A bipartisan panel of West Virginia lawmakers seeking a consensus on possible Marcellus Shale regulatory reform are scheduled to meet Wednesday afternoon and Thursday morning in Charleston.
According to the agenda for the Joint Select Committee on Marcellus Shale (JSCMS), four areas of concern -- casing and cement requirements, the protection of water supplies, surface owners' agreements and well location restrictions -- have yet to be decided by the 10-member committee.
The regulatory reform comes at a time when natural gas production in the state is booming, thanks to Marcellus Shale development. According to data from the West Virginia Department of Environmental Protection (DEP), natural gas production in the state has increased 36% from 56 Bcf during 1Q2007 to 79.1 Bcf during 4Q2010.
All of the changes have been proposed by Dels. Tim Manchin (D-Marion), Barbara Evans Fleischauer (D-Monongalia), Thomas Campbell (D-Greenbrier), Bill Anderson (R-Wood) and Lynwood Ireland (R-Ritchie). Among the highlights:
"We're hearing that a lot of the remaining issues to be dealt with are contentious," Julie Archer, spokeswoman for the West Virginia Surface Owners' Rights Organization (WV-SORO), told NGI's Shale Daily on Wednesday. "But it's hard for us to understand what is so contentious about making sure that these operations are a safe distance from people's homes and requiring the companies to make an effort to work with the landowners. It just seems like that is the least they could do."

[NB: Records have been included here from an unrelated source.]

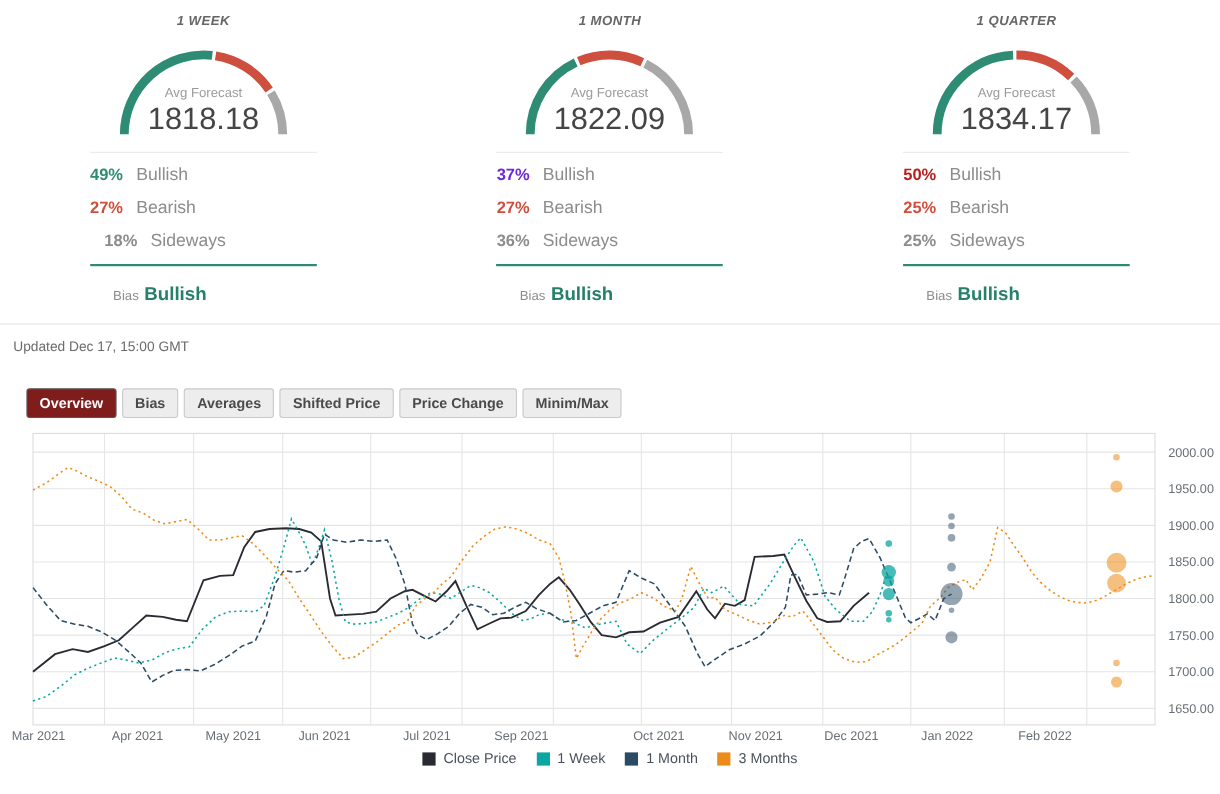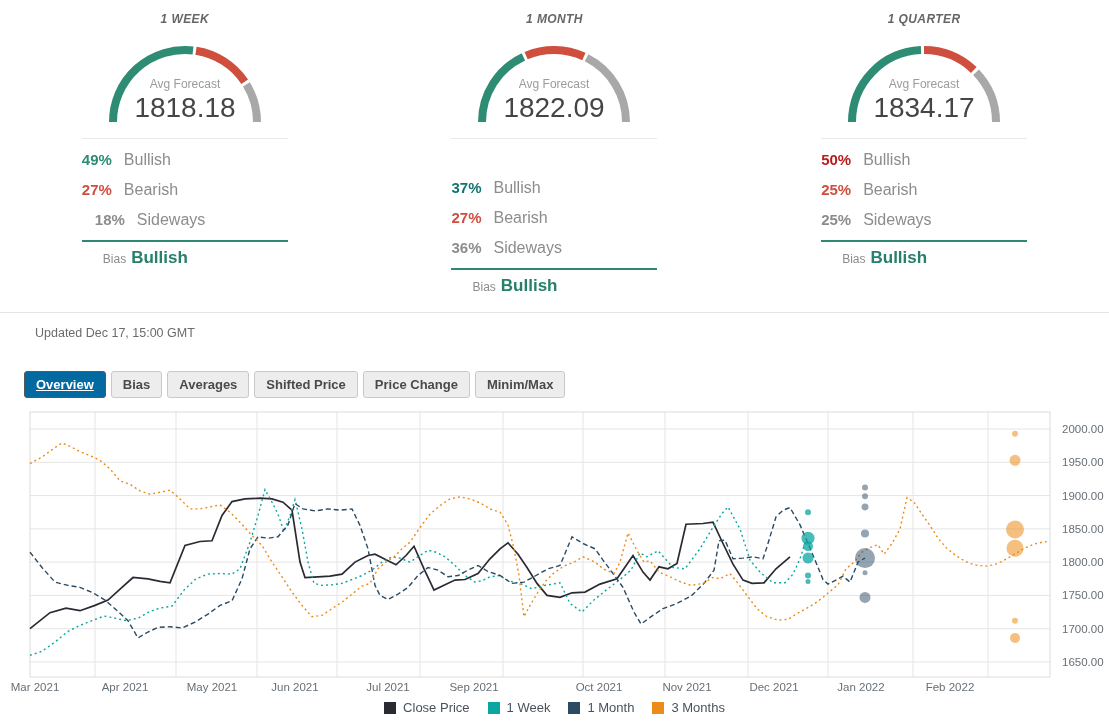"37%" span.pct { color: #0f766e -> #6d28d9; margin-top: 28px -> none }
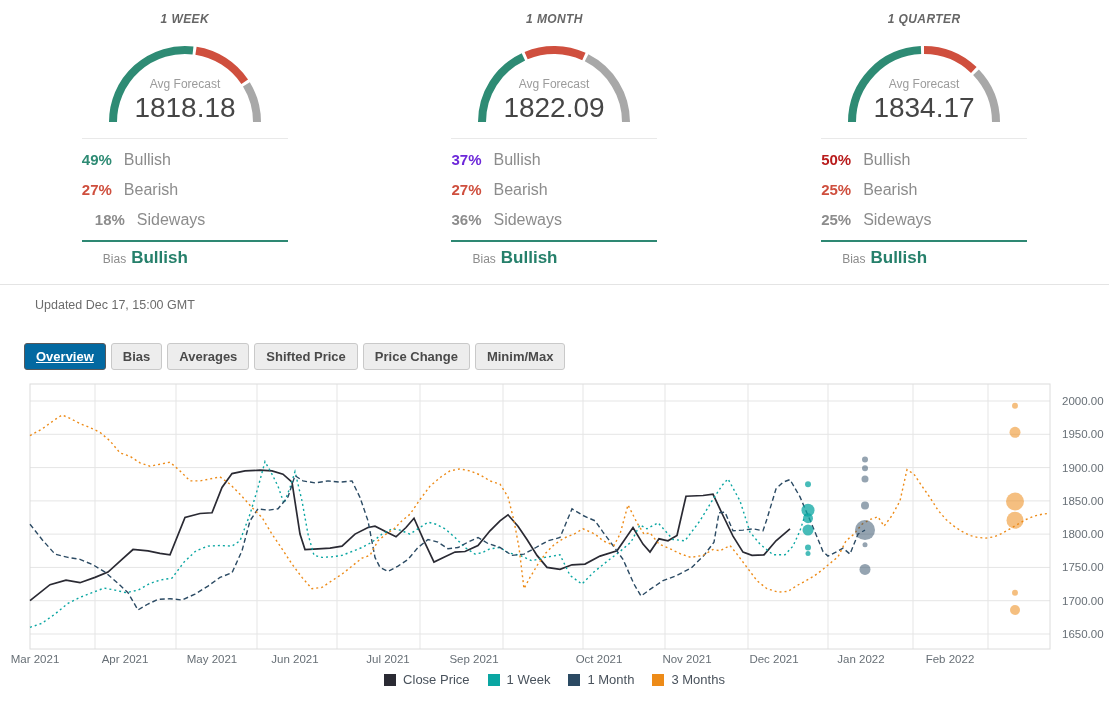"Bias Bullish" .bias-row { margin-top: 6px -> 16px }
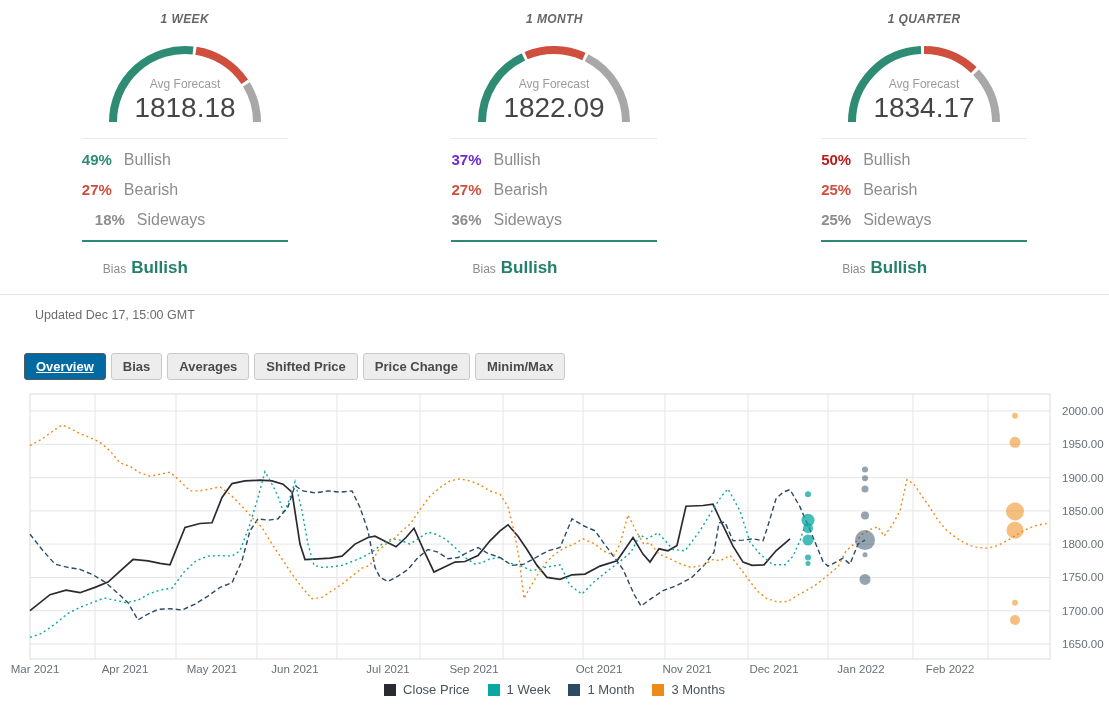"Updated Dec 17, 15:00 GMT" .updated { padding: 13px 0 0 35px -> 13px 0 0 12px }
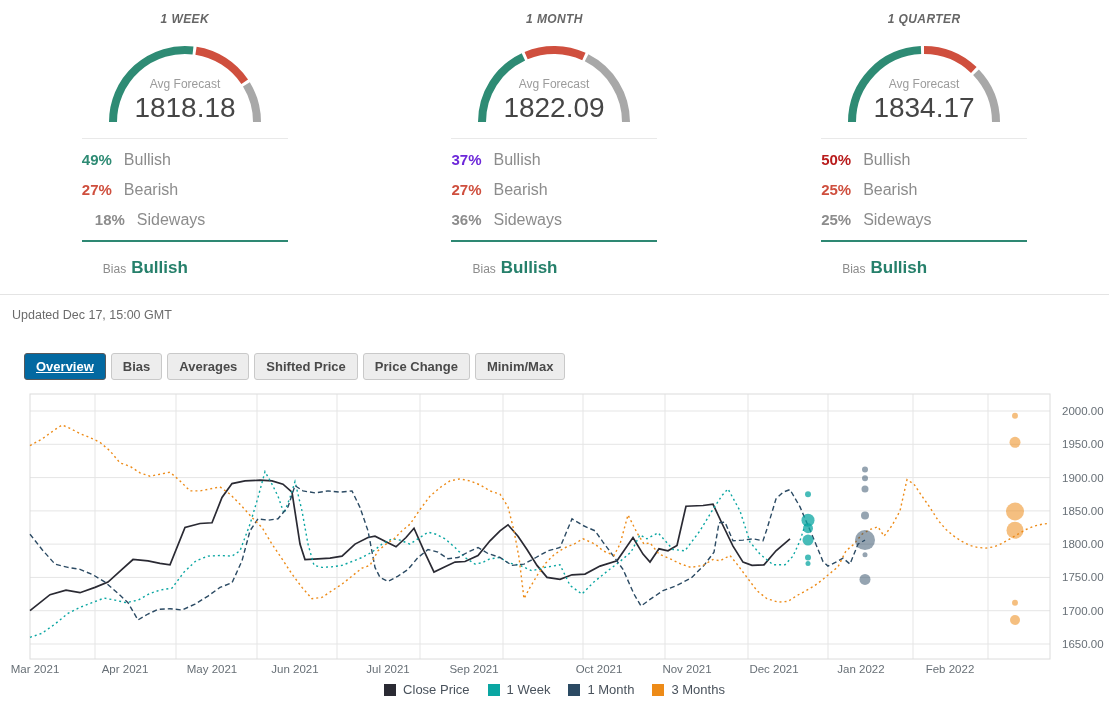"Overview" .tab.active { background: #0369a1 -> #7f1d1d; text-decoration: underline -> none }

On the issue of negotiating with landowners, Archer said WV-SORO wasn't sure that a $25,000 surety bond would be sufficient.
"We certainly would also like to see landowners have a little more time to consider these agreements," Archer said. "[Thirty days] is a lot more than what surface owners get currently, but we don't feel like it's asking too much to give them 60 days to be able to consider these agreements, or to get legal counsel if they need it. The companies get a lot more time to respond [within] other aspects of oil and gas law."
The JSCMS will meet at 4 p.m. Wednesday in the Senate Judiciary Committee meeting room, and again at 10 a.m. Thursday in the House Judiciary Committee meeting room.
During its meetings last month, the committee recommended steep increases in permit fees and bonding requirements, expanding the public notice and comment period over drilling activities and changing the way DEP hires natural gas well inspectors (see Shale Daily, Sept. 16; Sept. 14).
"We appreciate what the committee is trying to do," Archer said. "It's a good start."
The JSCMS is using the Natural Gas Horizontal Well Control Act, also known as SB 424, as the basis for a new bill. SB 424 passed the Senate by a unanimous vote on March 2, and a different version of the bill was approved by the House of Delegates on March 10. But legislators could not pass a reconciled version of the bill before the legislature convened for the 2011 session (see Shale Daily, March 15; March 11; March 4).
The JSCMS has so far reached agreement on 22 areas of Marcellus Shale regulatory reform. The legislature will convene Jan. 11, 2012 for its next 60-day session.
Gov. Earl Ray Tomblin issued an executive order in July directing the DEP to enforce several new safeguards and to issue an emergency rule over Marcellus regulations. The DEP complied by submitting an emergency rule to Secretary of State Natalie Tennant in August (see Shale Daily, Aug. 24; July 14). Tennant signed the rule on Aug. 29, putting its changes into effect for 15 months while the legislature debates and enacts legislation to make the changes permanent.